Ciertos días quisiera gritar “basta, ya no juego”. No es un paraíso perdido esta patria: la infancia donde jugábamos a matar y morir al salir de la escuela. Y sin embargo, de adultos todavía tenemos la garganta y los labios resecos de tantas risas por aquella guerra.
Tras la hora de la comida, recuerdo extender la mano en el mostrador de la tienda junto con la angustia por ofrecer una moneda incierta, y preguntar: “¿Señor, para qué me alcanza?”.
Extraño las leyes simples en la explanada de la colonia: gritar “¡pido tiempo!” si me raspaba la rodilla, enjuagarla y soplarle para contener la sangre; frenar la guerra y beber un chorro de agua fresca en el grifo de la esquina; atarme las agujetas y seguir corriendo, pero, al final, siempre seguir.
La infancia no es un paraíso perdido.
Cuando vivía en Veracruz, a mi vecino le enseñaron ciertos métodos para evitar el mosco del dengue cuando cursaba la primaria.
Antier —me dijo mientras fumábamos un cigarro en el descanso de las escaleras— su sobrina de trece años aprendió a meterse bajo la banca en caso de balacera: mismo colegio, mismo país.
Ayer torturaron y asesinaron a cinco personas frente al jardín de niños de mi hijo. Él jugaba con sus compañeros a los policías y ladrones durante el recreo. La prensa declaró que habían pagado para victimar solo a uno y “los otros cuatro fueron el pilón”. El dinero del crimen —se comenta— llegó desde esa ciudad donde sicarios e infantes aprenden a tirarse pecho tierra, sin la oportunidad de gritar “pido tiempo”. El comandante de la policía declaró que los asesinos eran simples rateros y las cosas se salieron de control por su inexperiencia. Como si esto se tratara de un juego con reglas nuevas; como si alguien hubiera olvidado que debía gritar “¡basta!” tras una declaración bélica, en lugar de correr.
Y así la vida sigue, y avanza, en este paraíso en guerra, una masacre que no es ningún juego.
La infancia es cruel.
Y nunca hubo paraíso: nuestras rodillas sangraban al rasparse y nuestras madres nos golpeaban al gastar la suela de los zapatos en el patio de recreo porque en ese entonces —y en este hoy— no había para más.

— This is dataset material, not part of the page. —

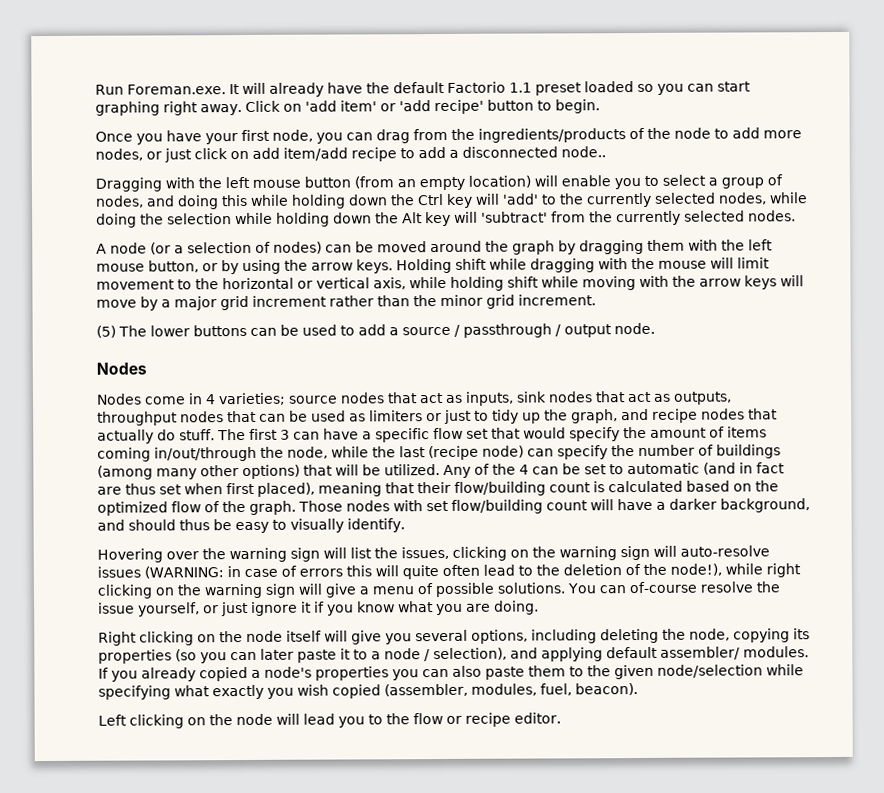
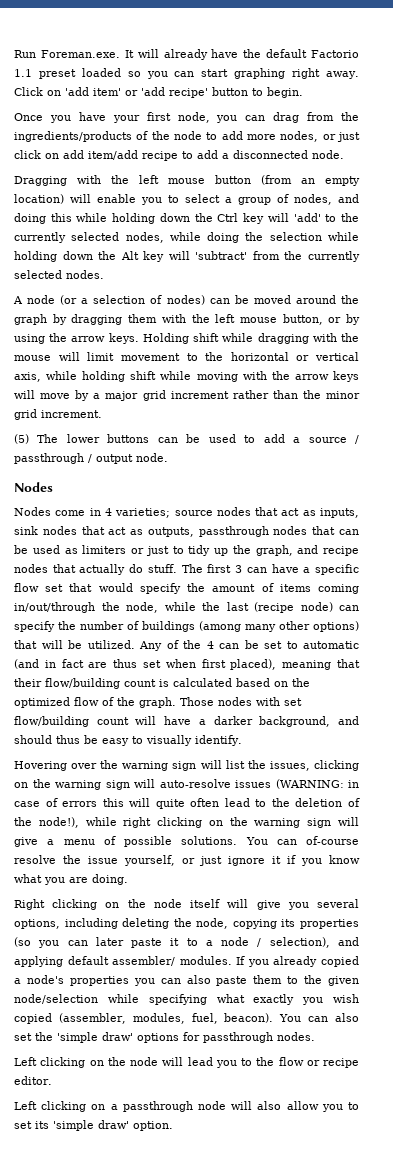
[561,146,606,158] node.. -> [312,150,344,159] node.
[97,411,178,426] throughput -> [198,526,269,537] passthrough
(638, 689) none -> [279,1013,359,1022] [14,1032,315,1043] You can also set the 'simple draw' options for passthrough nodes.
(561, 718) none -> [14,1101,359,1112] [14,1120,173,1131] // Left clicking on a passthrough node will also allow you to set its 'simple draw' option.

Y ahora, en la edad madura, nuestro hígado se envenena más rápido de lo que puede sanar.
Y sin embargo, mi mayor preocupación aún es preguntar: “¿te sientes bien?”, si alguien se tropieza por la calle, extenderle la mano y ver qué patria logramos construir; como en la infancia, ofrecer una sonrisa incierta y ver para qué nos alcanza.